Problème avec un assureur

Si un assureur est impliqué dans votre conflit et que vous en êtes insatisfait, la Chambre de l'assurance de dommage (ChAD) et le Bureau d'assurance du Canada (BAC) pourraient peut-être vous être utiles. 

La ChAD est en charge de la protection du public en matière d'assurance de dommages et d'expertise en règlement de sinistres. Elle encadre de façon préventive et discipline la pratique professionnelle des individus oeuvrant dans ces domaines. Si votre assureur ne respecte pas ses obligations professionnelles, elle a le pouvoir de sévir.
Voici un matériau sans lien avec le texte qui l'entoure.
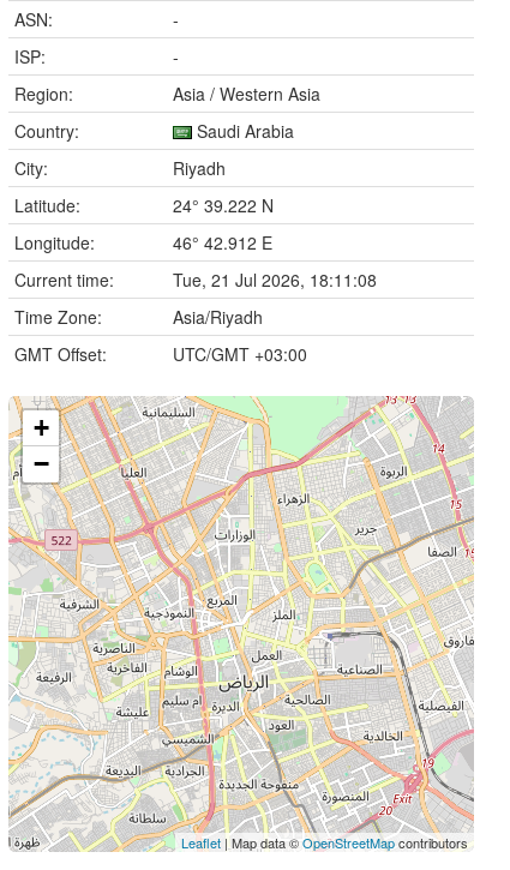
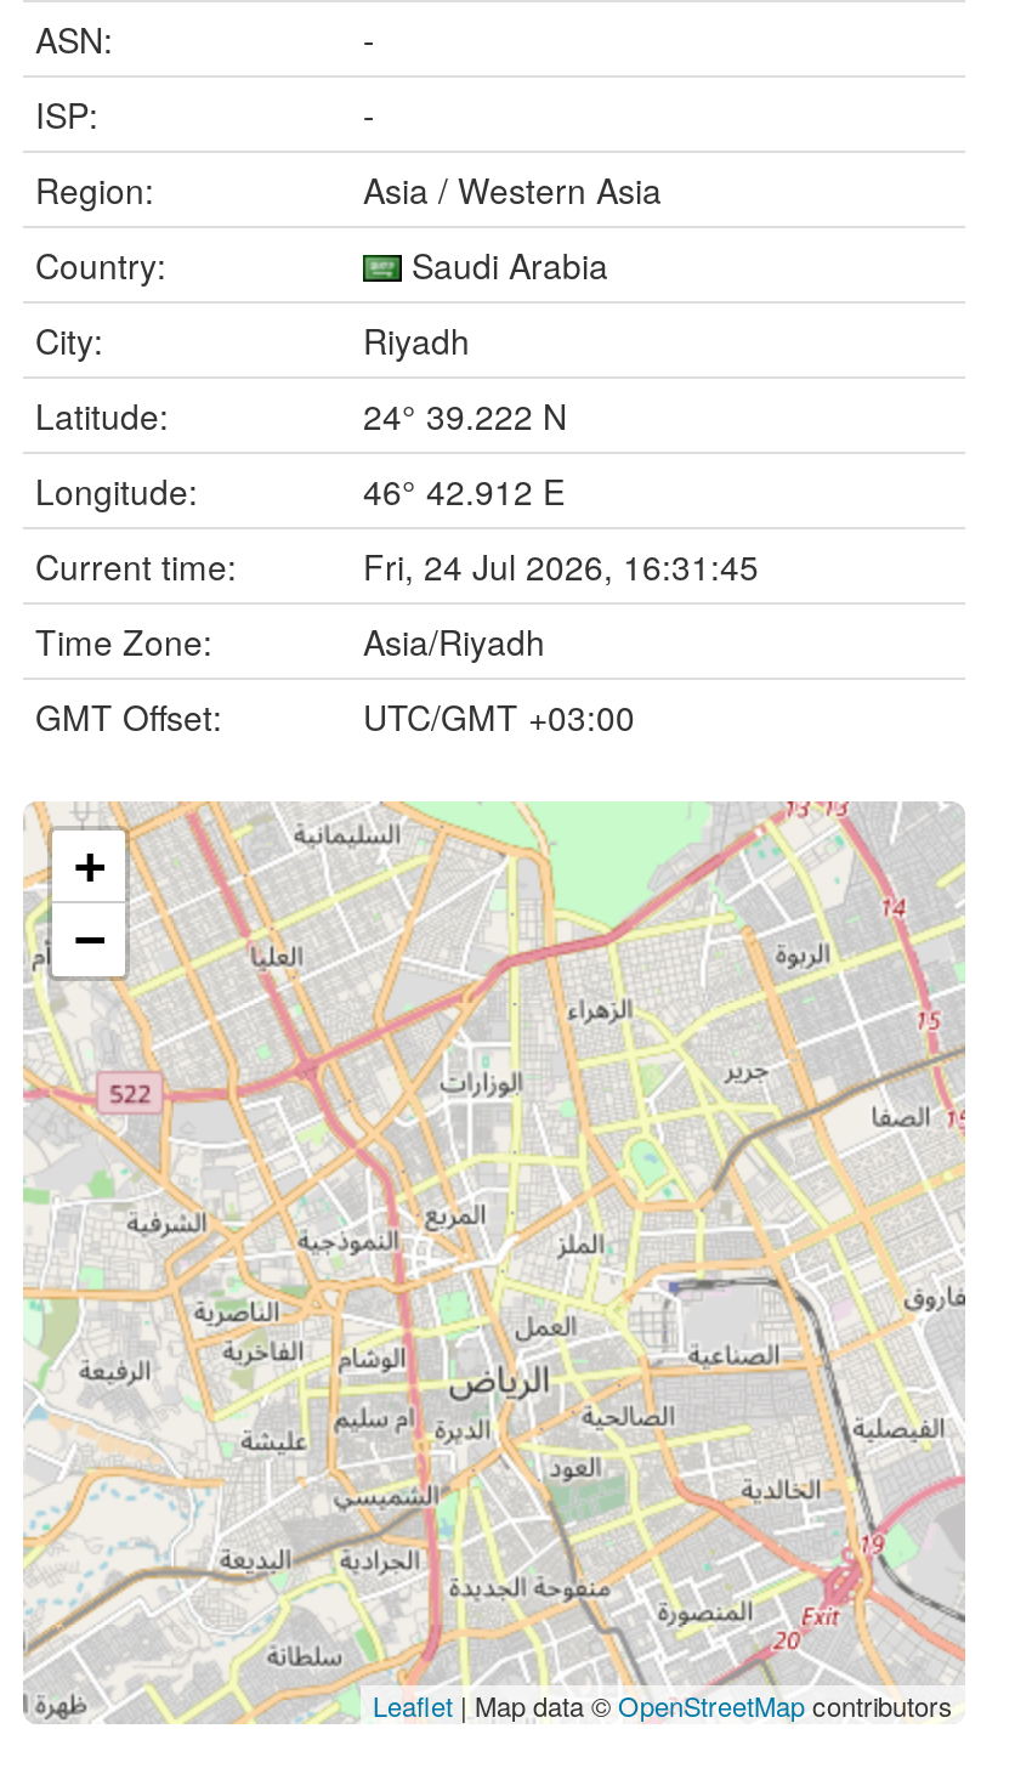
[173,268,377,292] Tue, 21 Jul 2026, 18:11:08 -> [363,542,759,590] Fri, 24 Jul 2026, 16:31:45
Elle peut également répondre à vos questions concernant la pratique professionnelle de votre expert en sinistre, courtier ou agent en assurance de dommages. 

Le BAC est l'association des assureurs au Canada et son rôle est donc d'abord orienté vers les intérêts de l'industrie. Cela étant dit, il n'est pas dans l'intérêt des assureurs que certains membres fassent mauvaise presse à l'ensemble de l'industrie. Il pourrait donc intercéder en votre faveur auprès de votre assureur. Également, le BAC peut répondre à vos questions concernant votre contrat d'assurance habitation ou vous aider quant à l'accès à l'assurance.